Exercise description:
Please find the lines in the entries below that contain the word "required", and copy each one.

[[ Data in this exercise open ]]

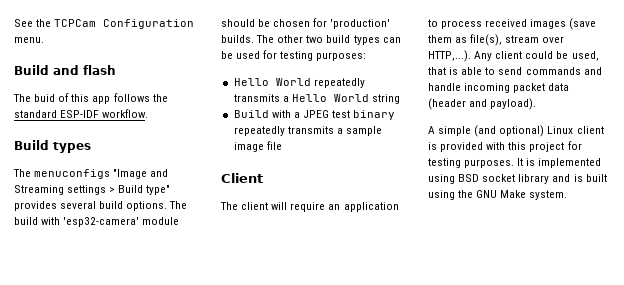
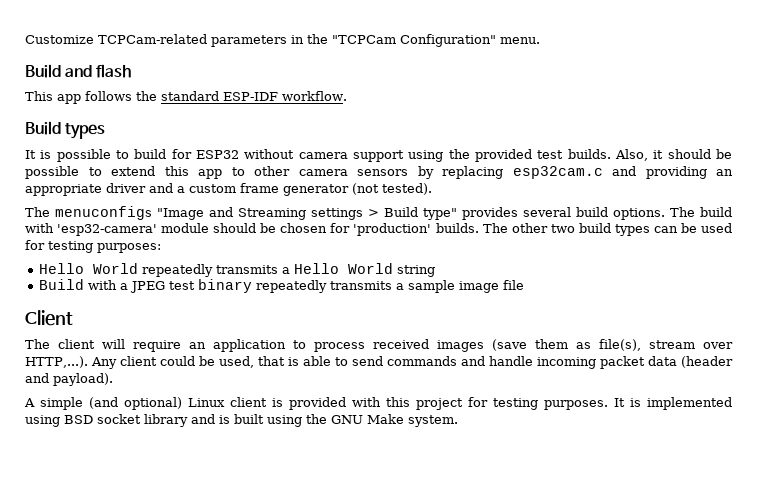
[14,19,195,29] See the TCPCam Configuration -> [25,34,496,47] Customize TCPCam-related parameters in the "TCPCam Configuration"
[13,93,90,102] The buid of this -> [25,91,53,101] This
(91, 147) none -> [25,149,733,162] [25,166,733,179] [25,183,432,196] // It is possible to build for ESP32 without camera support using the provided test builds. Also, it should be possible to extend this app to other camera sensors by replacing esp32cam.c and providing an appropriate driver and a custom frame generator (not tested).

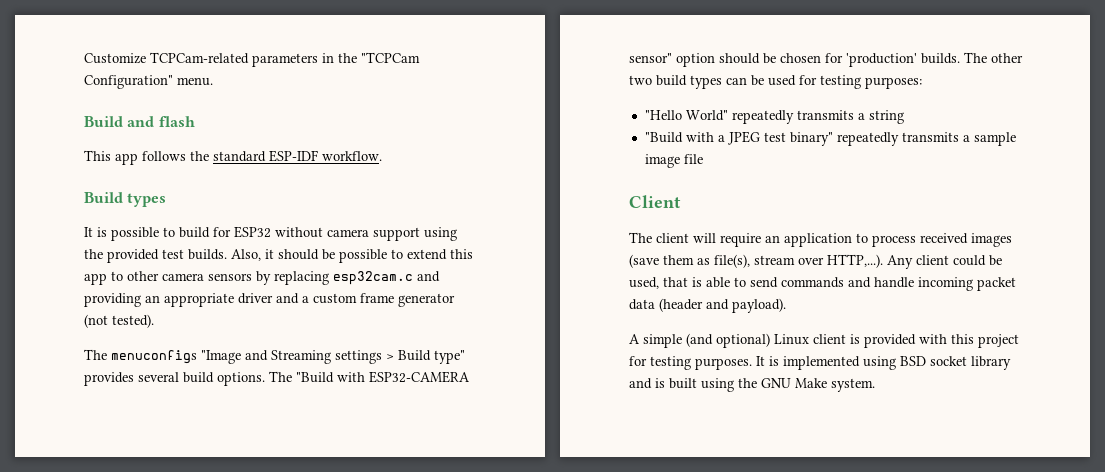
[700,207,732,217] [25,223,210,236] build with 'esp32-camera' module -> [296,371,470,383] [629,53,715,67] "Build with ESP32-CAMERA sensor" option
[39,263,394,277] Hello World repeatedly transmits a Hello World -> [644,110,865,124] "Hello World" repeatedly transmits a
[39,279,85,290] Build -> [644,132,683,143] "Build
[198,279,253,293] binary -> [789,132,833,146] binary"

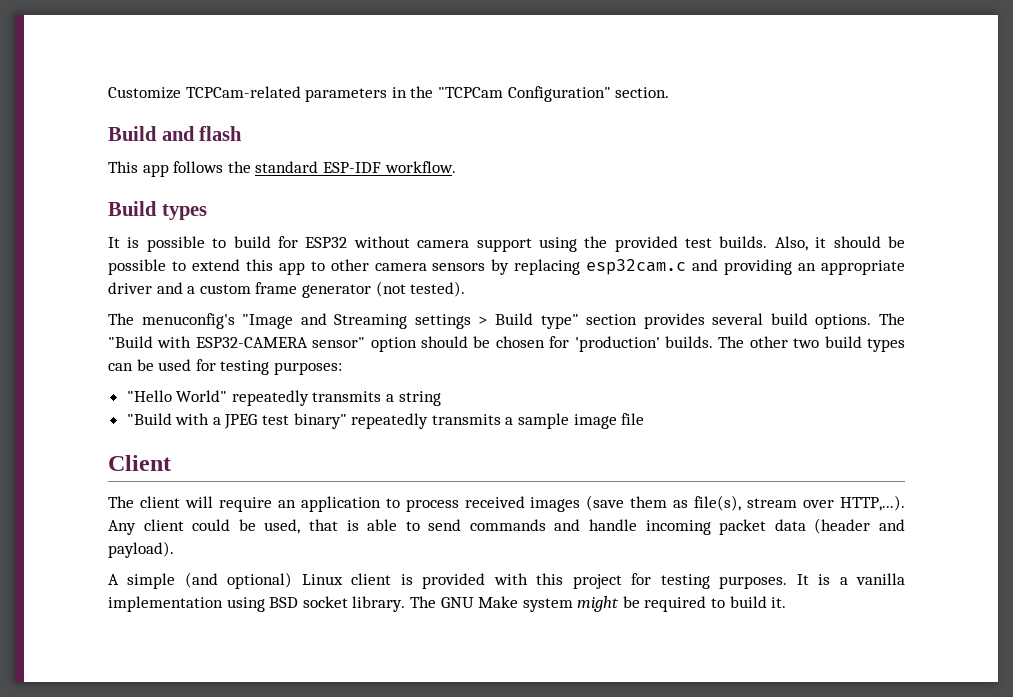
[177,77,213,86] menu. -> [615,87,670,98] section.
[111,350,197,364] menuconfigs -> [141,313,235,329] menuconfig's
(465, 357) none -> [586,314,638,325] section
[783,356,1011,370] [629,378,875,392] implemented using BSD socket library and is built using the GNU Make system. -> [839,573,905,585] [108,596,787,612] a vanilla implementation using BSD socket library. The GNU Make system might be required to build it.

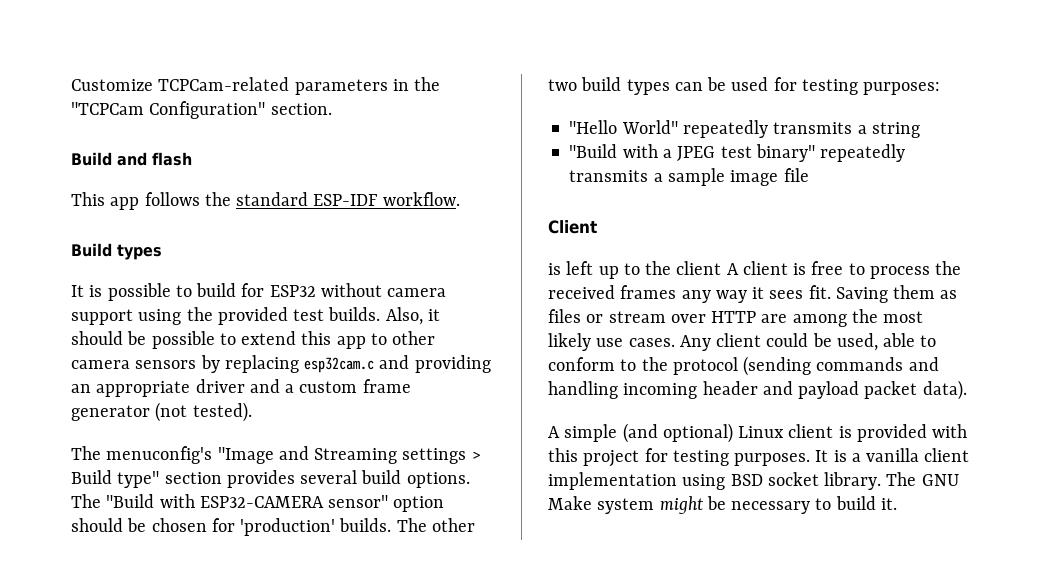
[108,495,905,512] The client will require an application to process received images (save them as file(s), stream over HTTP,...). -> [548,261,962,279] [548,285,958,303] [548,309,924,327] [548,333,675,351] is left up to the client A client is free to process the received frames any way it sees fit. Saving them as files or stream over HTTP are among the most likely use cases.
[308,518,906,535] [108,541,174,558] that is able to send commands and handle incoming packet data (header and payload). -> [883,333,937,347] [548,356,939,376] [548,380,967,400] able to conform to the protocol (sending commands and handling incoming header and payload packet data).
(905, 579) none -> [924,448,970,462] client
[644,596,707,612] required -> [731,501,811,514] necessary

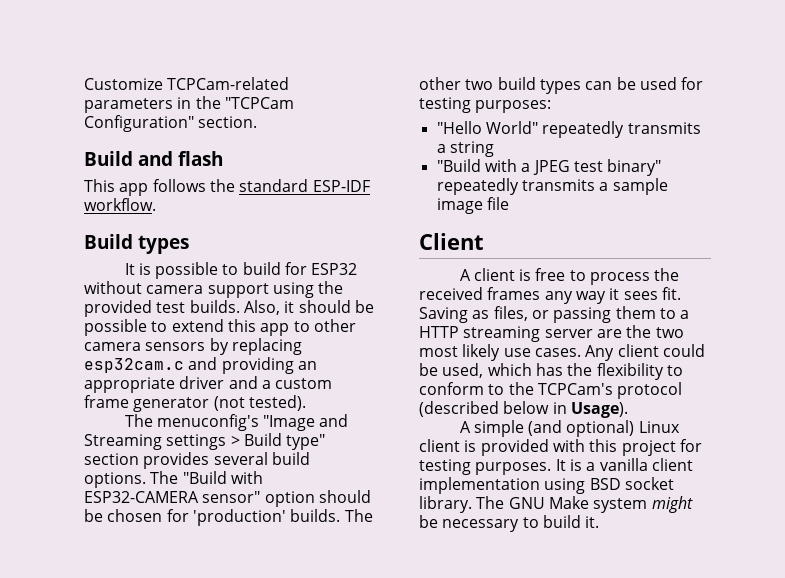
[548,261,722,279] is left up to the client -> (484, 241) none
[893,285,958,299] [548,309,878,327] them as files or stream over HTTP are among the -> [472,306,690,323] [419,325,684,342] as files, or passing them to a HTTP streaming server are the two
[883,333,937,347] [548,356,939,376] [548,380,967,400] able to conform to the protocol (sending commands and handling incoming header and payload packet data). -> [487,363,683,380] [419,382,683,399] [419,401,628,418] which has the flexibility to conform to the TCPCam's protocol (described below in Usage).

[[ Data in this exercise closed ]]

Expected answer:
[783,356,1011,370] [629,378,875,392] implemented using BSD socket library and is built using the GNU Make system. -> [839,573,905,585] [108,596,787,612] a vanilla implementation using BSD socket library. The GNU Make system might be required to build it.
[644,596,707,612] required -> [731,501,811,514] necessary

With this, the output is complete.